Action item: From the entries below, report how many lines contain the string "Hits". Only the number is wanted.

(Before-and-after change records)
________________________________________
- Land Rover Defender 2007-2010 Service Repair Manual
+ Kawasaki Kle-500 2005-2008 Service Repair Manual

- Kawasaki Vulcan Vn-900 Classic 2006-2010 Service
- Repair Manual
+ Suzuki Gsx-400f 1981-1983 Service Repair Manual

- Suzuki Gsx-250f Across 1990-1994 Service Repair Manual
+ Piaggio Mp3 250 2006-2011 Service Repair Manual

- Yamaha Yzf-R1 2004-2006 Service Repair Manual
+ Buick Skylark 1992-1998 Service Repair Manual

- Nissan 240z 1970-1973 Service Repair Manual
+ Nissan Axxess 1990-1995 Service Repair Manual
________________________________________
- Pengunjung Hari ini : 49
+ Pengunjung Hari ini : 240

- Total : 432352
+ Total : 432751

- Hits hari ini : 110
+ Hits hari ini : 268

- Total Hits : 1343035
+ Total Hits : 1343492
________________________________________
Output of the exercise: 4